Okay, we already know where this orthodoxy of austerity comes from. A theoretically pro-Europe practice, a merely economic strategy that intends to keep the members within the EU. As Cercas does towards Spain, Papandreou feels that his compatriots are continually coming under fire in front of the pro-Europe powers -something common within the PIGS, I guess-. He goes on with this thesis, quite well-intentioned but also utopian in practice:
Cierra su discurso con una llamada a re-imaginar la Unión Europea como una democracia genuina que traspasa fronteras, donde los ciudadanos pueden votar directamente a un presidente europeo, pueden debatir sobre temas controvertidos, donde tienen el poder para votar sobre futuros acuerdos - y donde los jóvenes son libres para estudiar donde elijan. Una Europa donde los ciudadanos no sean "alemanes" o "suecos" o "griegos" sino "europeos, donde la identidad común sea la democracia.

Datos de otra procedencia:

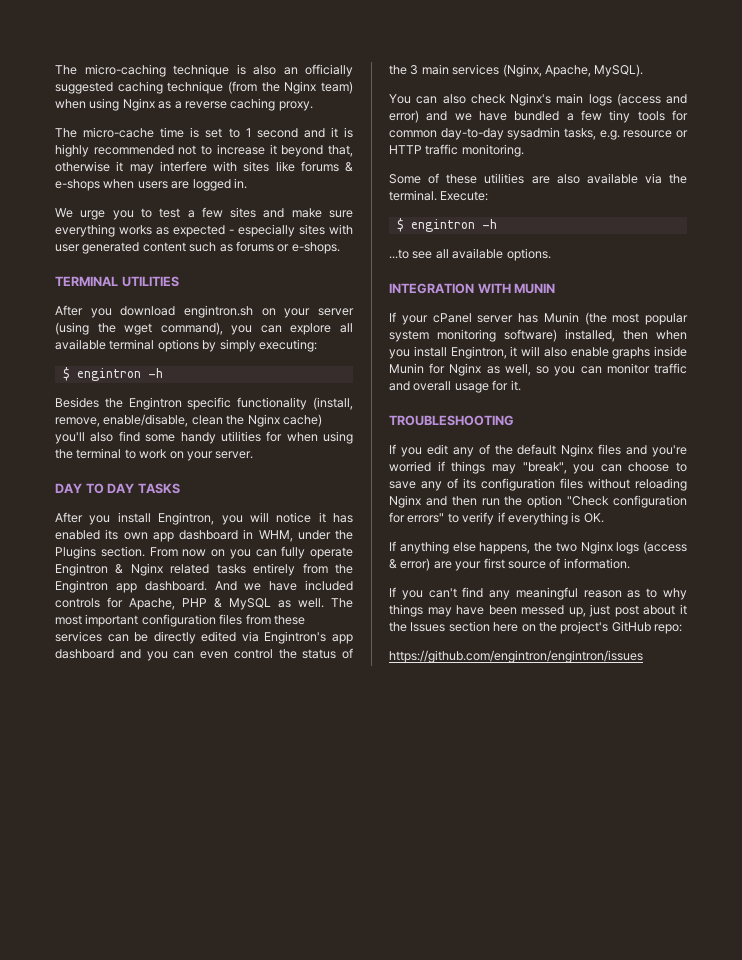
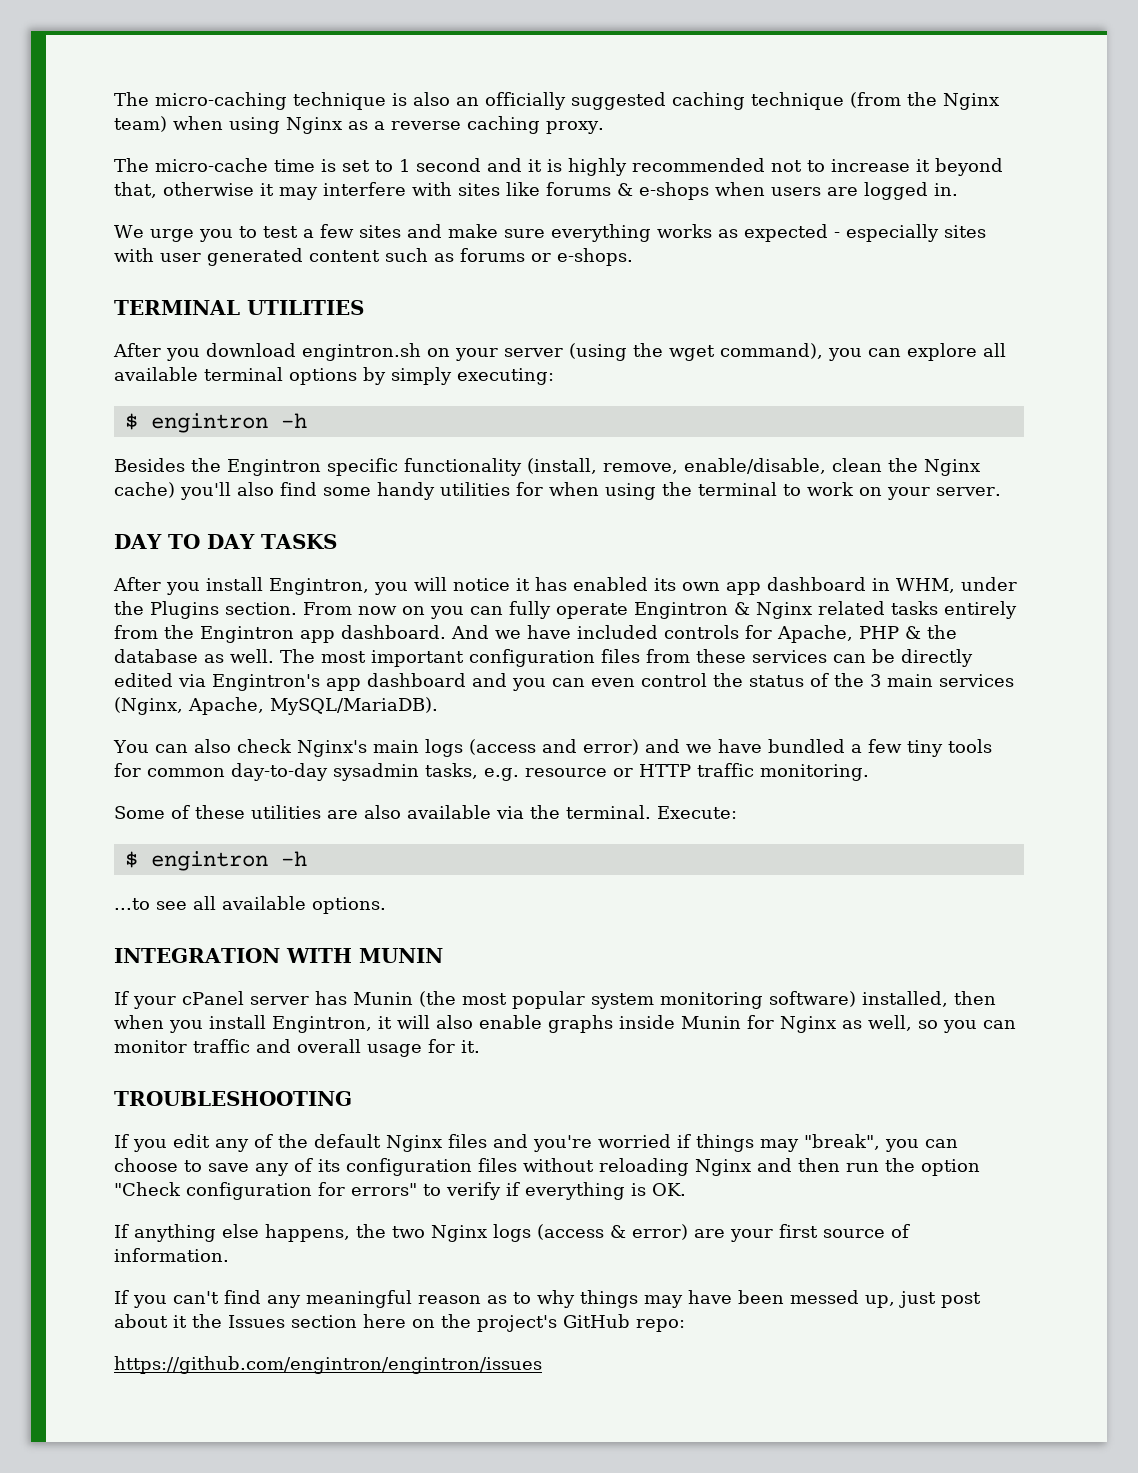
- And we have included controls for Apache, PHP & MySQL as well.
+ And we have included controls for Apache, PHP & the database as well.
- The most important configuration files from these services can be directly edited via Engintron's app dashboard and you can even control the status of the 3 main services (Nginx, Apache, MySQL).
+ The most important configuration files from these services can be directly edited via Engintron's app dashboard and you can even control the status of the 3 main services (Nginx, Apache, MySQL/MariaDB).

He closes with a call to re-imagine the European Union as a genuine democracy beyond borders, where citizens can vote directly for a European president, can deliberate on controversial issues, are empowered to vote on future treaties — and where young people are free to study where they choose. A Europe where citizens are not “German” or “Swedish” or “Greek,” but are “Europeans,” where the common identity is democracy. 
Esto es una llamada a la unión no meramente económica, sino ya política y necesaria, en mi opinión. Posible o no -mientras lo leía ya se me ocurrían contrapuntos-, él da un consejo "pragmático" desde su experiencia de décadas en política: levantarse contra la injusticia. "Las cosas deben cambiar, y el cambio debe venir de la gente, no los políticos".

This is a call for a non-merely economic union, but a call for a politic union. Whether it is possible or not, he gives a "pragmatic" piece of advice from this experience in politics: we have to stand up against injustice.  "Things must change, he says, and the change must come from people, not politicians".